The family from Albacete then wrote an e-mail to the German lab LMB, where their baby's cord blood was supposedly being stored in accordance with the contract. A few days later, a company representative replied that the sample was nowhere in their storage area and that they may have been the victims of data falsification.
That is how Conejero's ruse was discovered. The Civil Guard opened an investigation, tapped the suspect's telephones, tagged him and his collaborators, and checked his bank accounts. The result of their work is a 3,000-page document that EL PAÍS has had access to. On March 27, the Civil Guard finally arrested Conejero on charges of heading a network of agents that swindled over 400 families. At the time of his arrest, the trunk of his car contained a few samples of children's umbilical cords and cord blood. There were also forged documents with which he allegedly conned parents into thinking that the samples had reached the lab.
That same night, Conejero said at the Alicante police station that he did not know how many contracts he had made since he created his own company. "It may be over 100, but I cannot provide a specific figure," he said.
As a matter of fact, Conejero's network consisted of just himself and two women with whom he had a sentimental relationship in the past. Conejero has a two-year-old son with Marta Mellado Brotons, and a five-year-old with Verónica Kristal Cifuentes Gandara. Both were arrested and charged with participating in the swindle as well as document forgery, then released.
"I never knew anything about his business. He is an extremely reserved person. Sometimes he seemed worried to me, but he never told me anything," said Mellado.

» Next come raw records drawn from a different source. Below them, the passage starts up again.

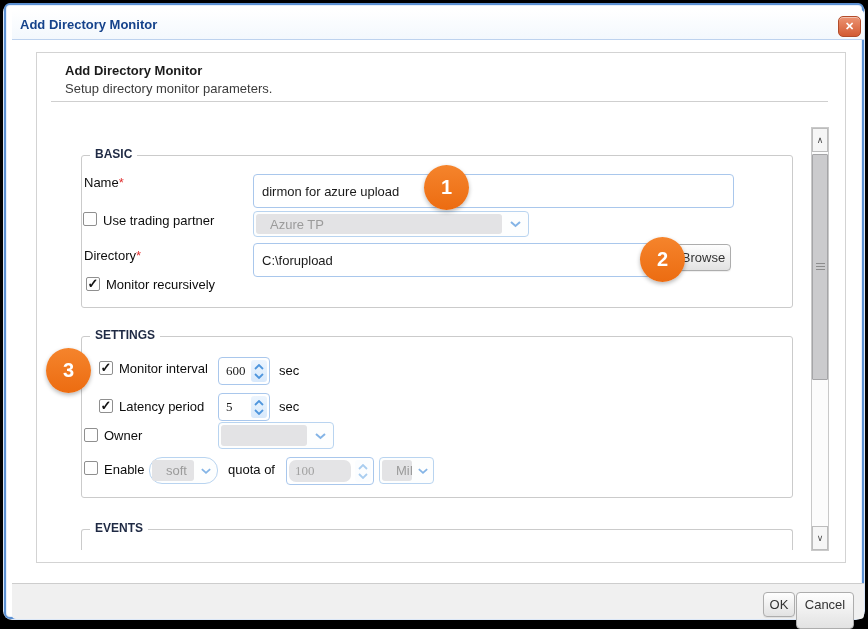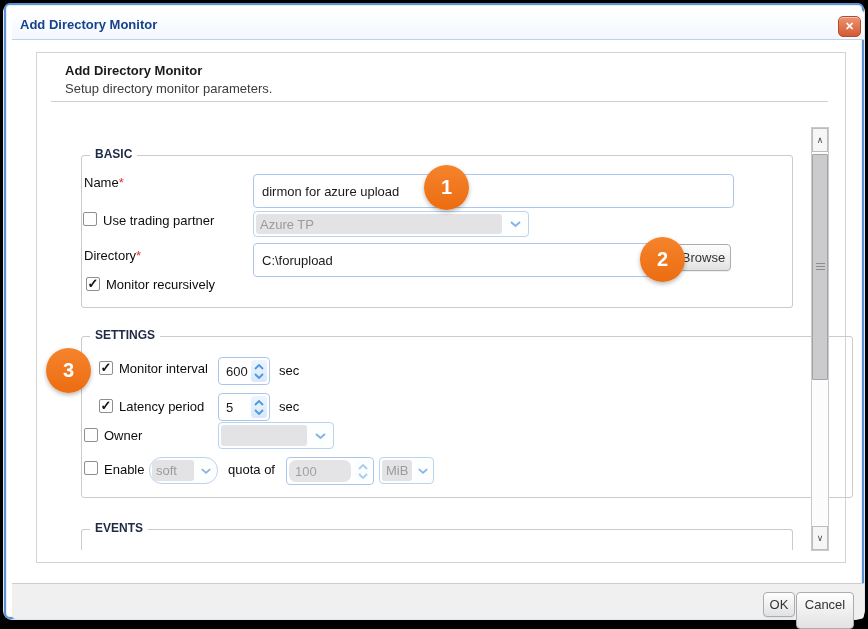"Azure TP" .combo .body { padding-left: 4px -> 14px }
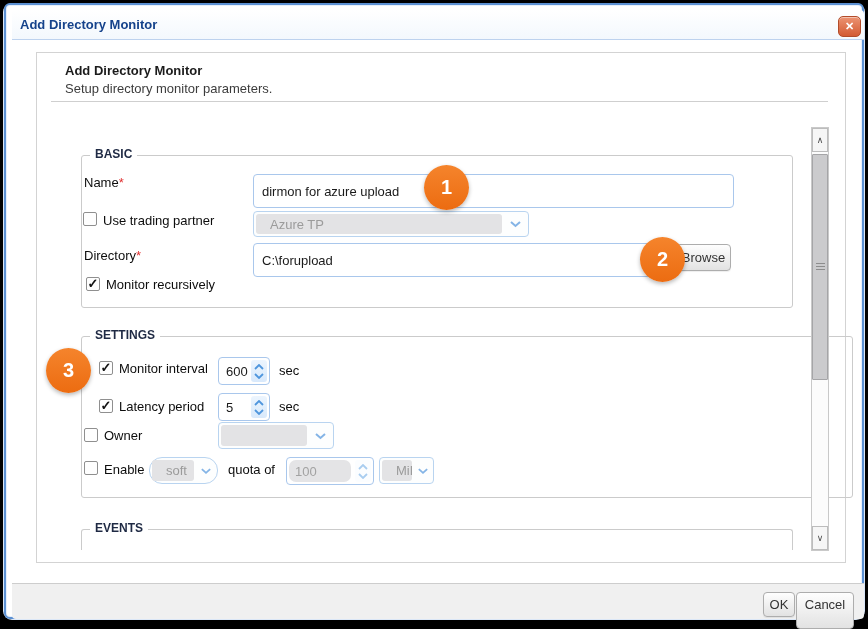"SETTINGS" div.fs { width: 772px -> 712px }
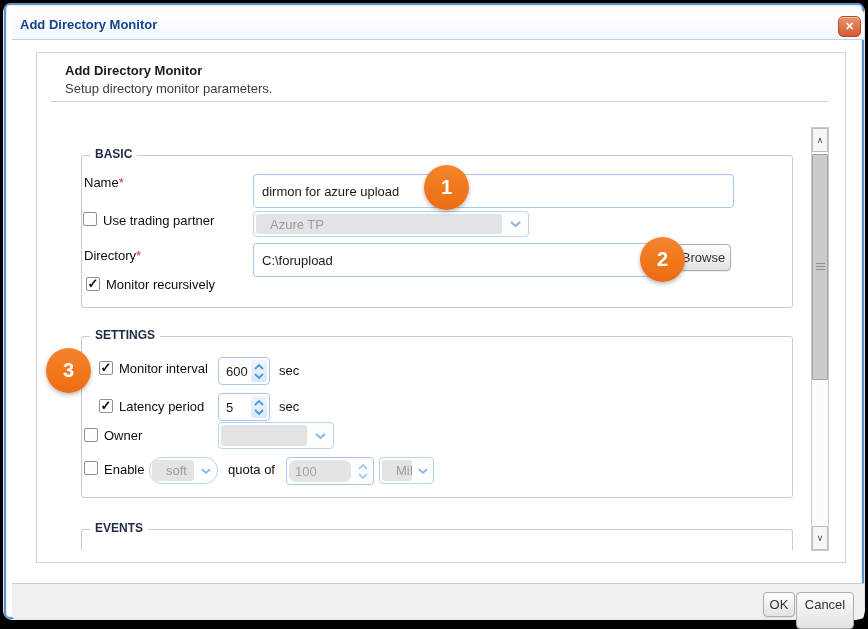"600" .spin .num { font-family: none -> Liberation Serif, serif }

Cifuentes for her part said that even though Conejero signed her up as an employee of his company, she never picked up any samples. "I occasionally went to a hospital with him, but he was in charge of everything."
The investigation is still underway, and the case is now in the High Court because the victims live in several provinces: Alicante, Murcia, Valencia, Albacete, Madrid and Salamanca. Many families would rather not give out their names out of a sense of shame at being swindled.
"Now we're afraid that this information will get sold on the black market or fall into the hands of mafias. At the time of signing the contract we provided personal information and the kit with the cord blood contains a lot of genetic information," says Ángel Vernal, one of the parents.
Most of the victims define Raúl Conejero as the perfect salesman. Every two months, he showed up at private hospitals like Clínica San Carlos in Murcia or Hospital Cristina in Alicante, where he organized talks and convinced future parents about the benefits of freezing their newborns' stem cells. At other times he dropped by the rooms where women in the last stage of pregnancy get their babies' heartbeat checked, and got them to sign the contract there and then. Or else he got in touch with gynecologists who recommended the service and took a commission for every contract.
The investigation shows that Conejero was using the infrastructure of an experienced company like Stem Cell for his own benefit. He never did send the 400 samples to Bonn. However, it is also true that he eventually reached a deal with two labs in Britain and sent them samples from 300 other families.
Conejero remains on remand at Fontcalent penitentiary in Alicante, where the judge sent him without bail.
Raúl Conejero hides his face as he arrives at court in Alicante earlier this year.